EXERCISE DETAILS:
From the records below, find each line with the string "week" and copy it.

DATA FOR THE TASK:

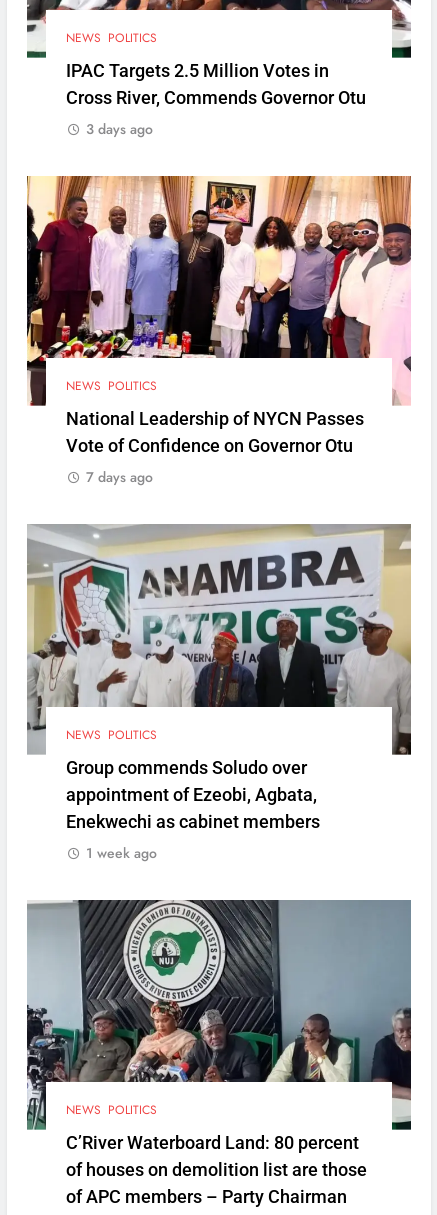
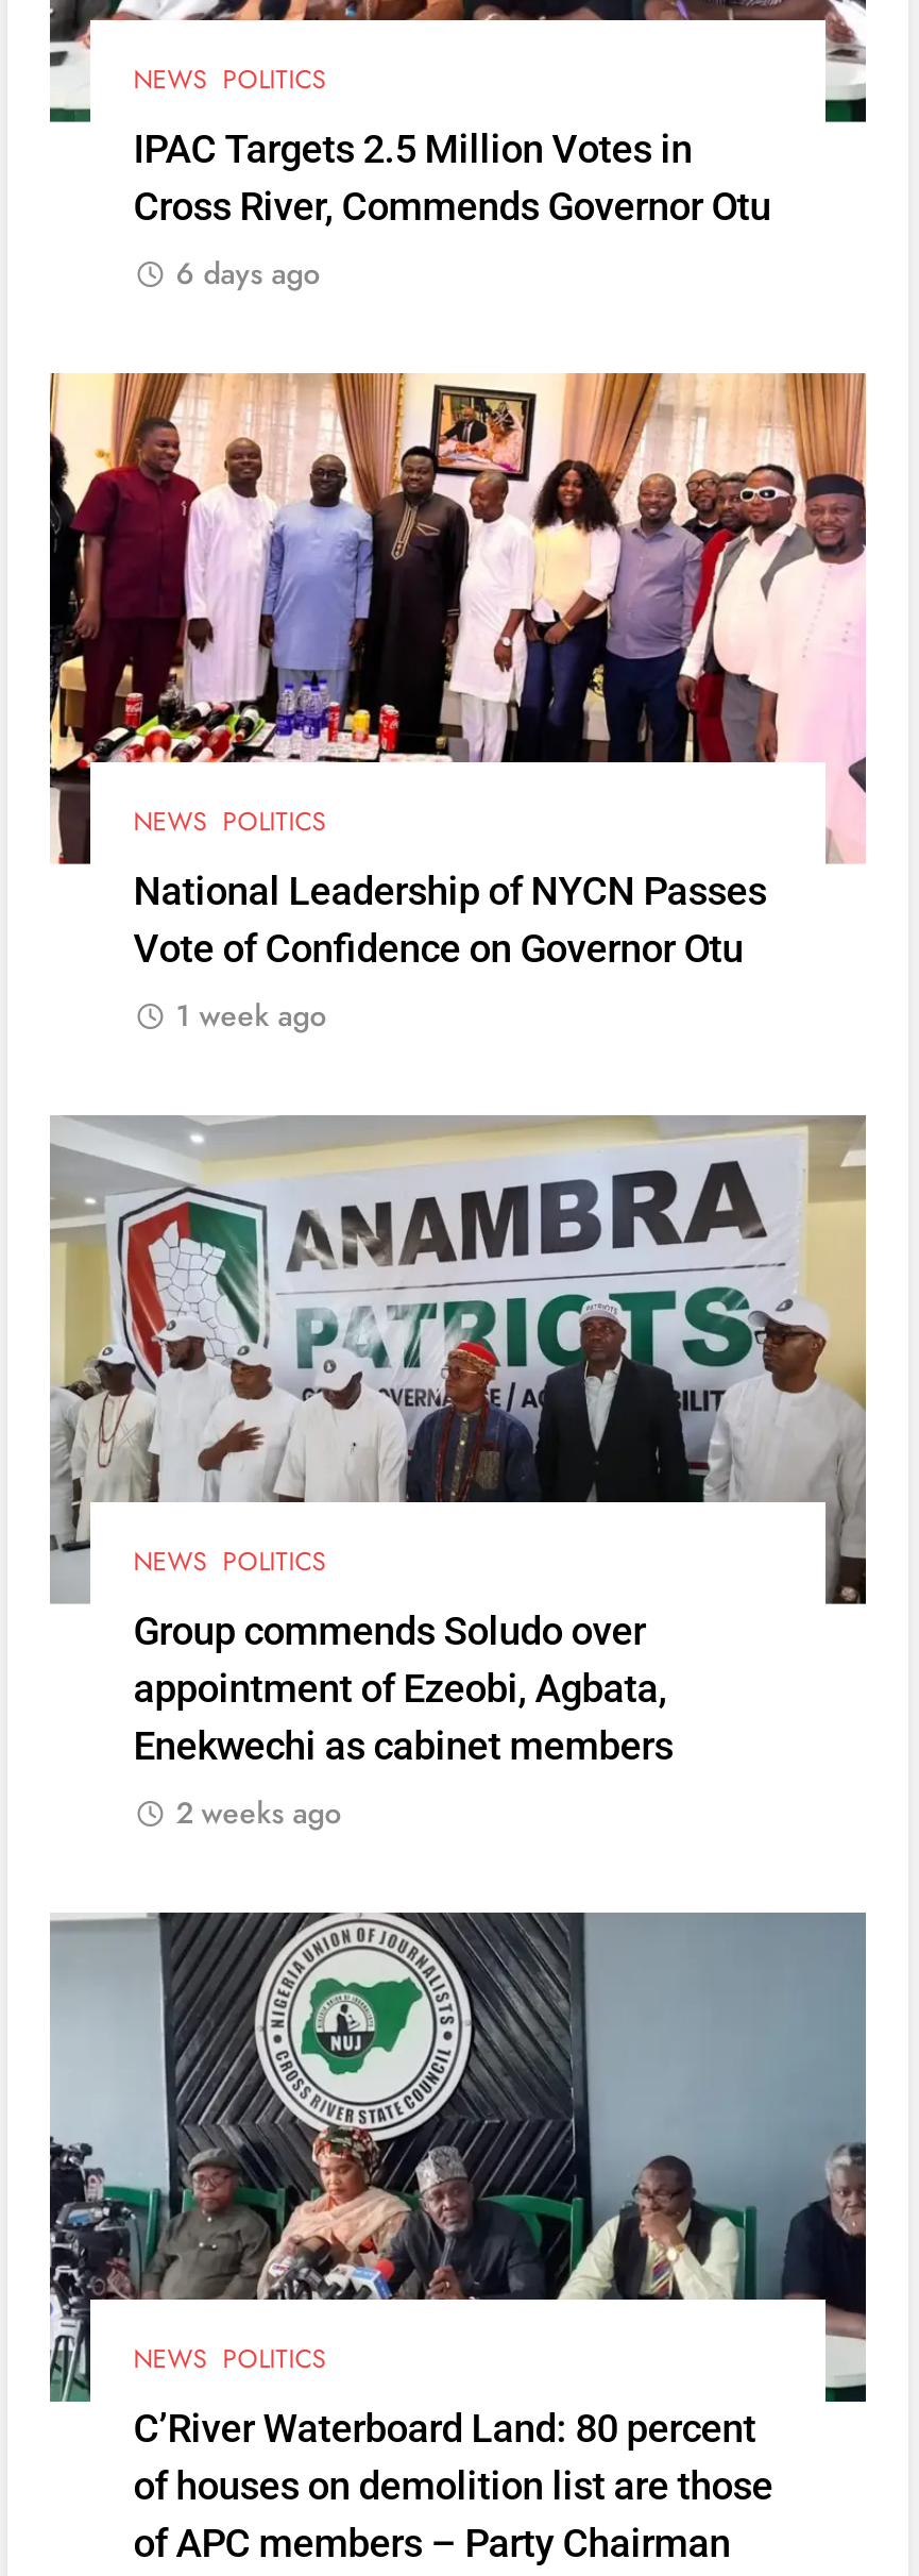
[86,119,153,139] 3 days ago -> [176,253,320,295] 6 days ago
[86,467,153,487] 7 days ago -> [176,994,327,1036] 1 week ago
[86,843,157,863] 1 week ago -> [176,1792,341,1834] 2 weeks ago

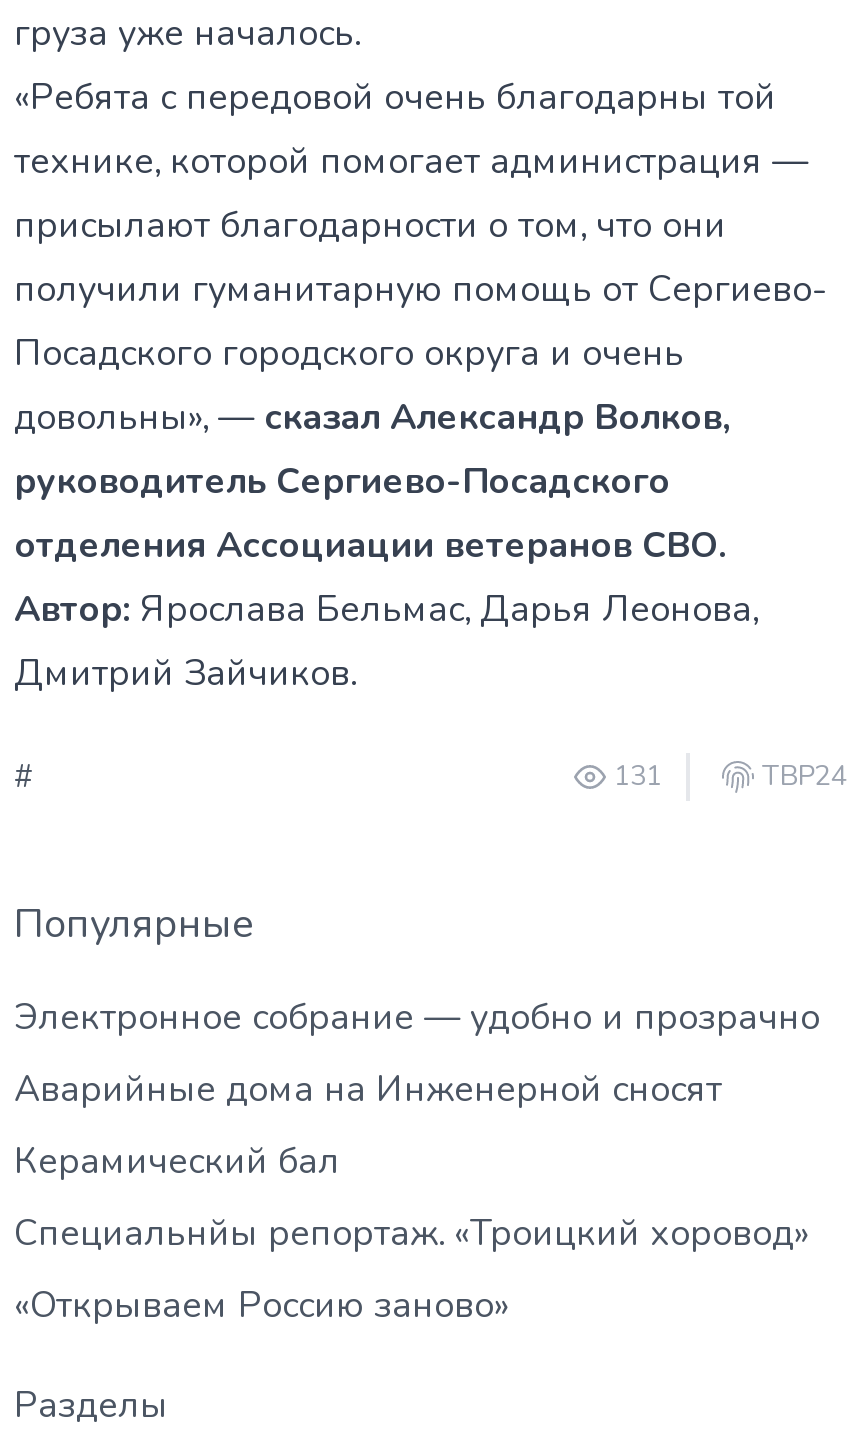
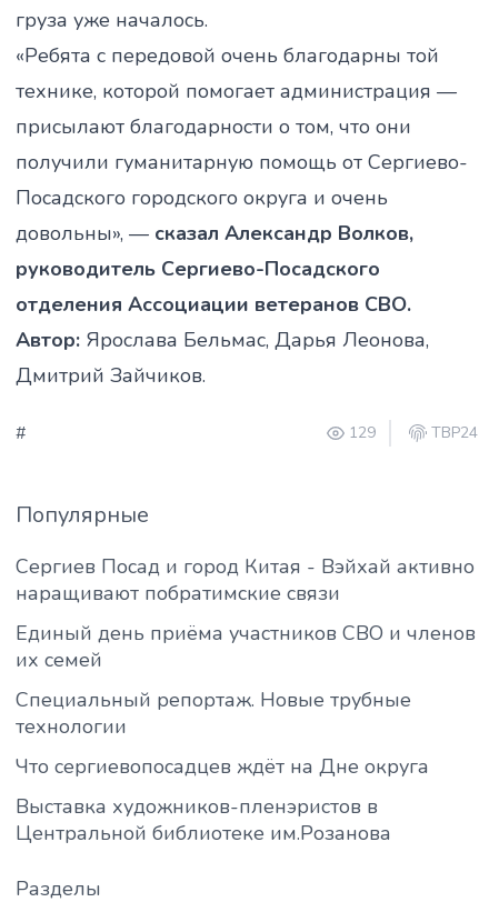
[614,757,662,795] 131 -> [349,422,376,443] 129
[14,993,820,1041] Электронное собрание — удобно и прозрачно -> [16,553,475,607] Сергиев Посад и город Китая - Вэйхай активно | наращивают побратимские связи
[14,1065,722,1113] Аварийные дома на Инженерной сносят -> [16,620,476,673] Единый день приёма участников СВО и членов | их семей
[14,1137,340,1185] Керамический бал -> [16,686,411,740] Специальный репортаж. Новые трубные | технологии
[14,1209,810,1257] Специальнйы репортаж. «Троицкий хоровод» -> [16,753,429,780] Что сергиевопосадцев ждёт на Дне округа
[14,1281,510,1329] «Открываем Россию заново» -> [16,793,391,846] Выставка художников-пленэристов в | Центральной библиотеке им.Розанова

FINAL ANSWER:
[86,467,153,487] 7 days ago -> [176,994,327,1036] 1 week ago
[86,843,157,863] 1 week ago -> [176,1792,341,1834] 2 weeks ago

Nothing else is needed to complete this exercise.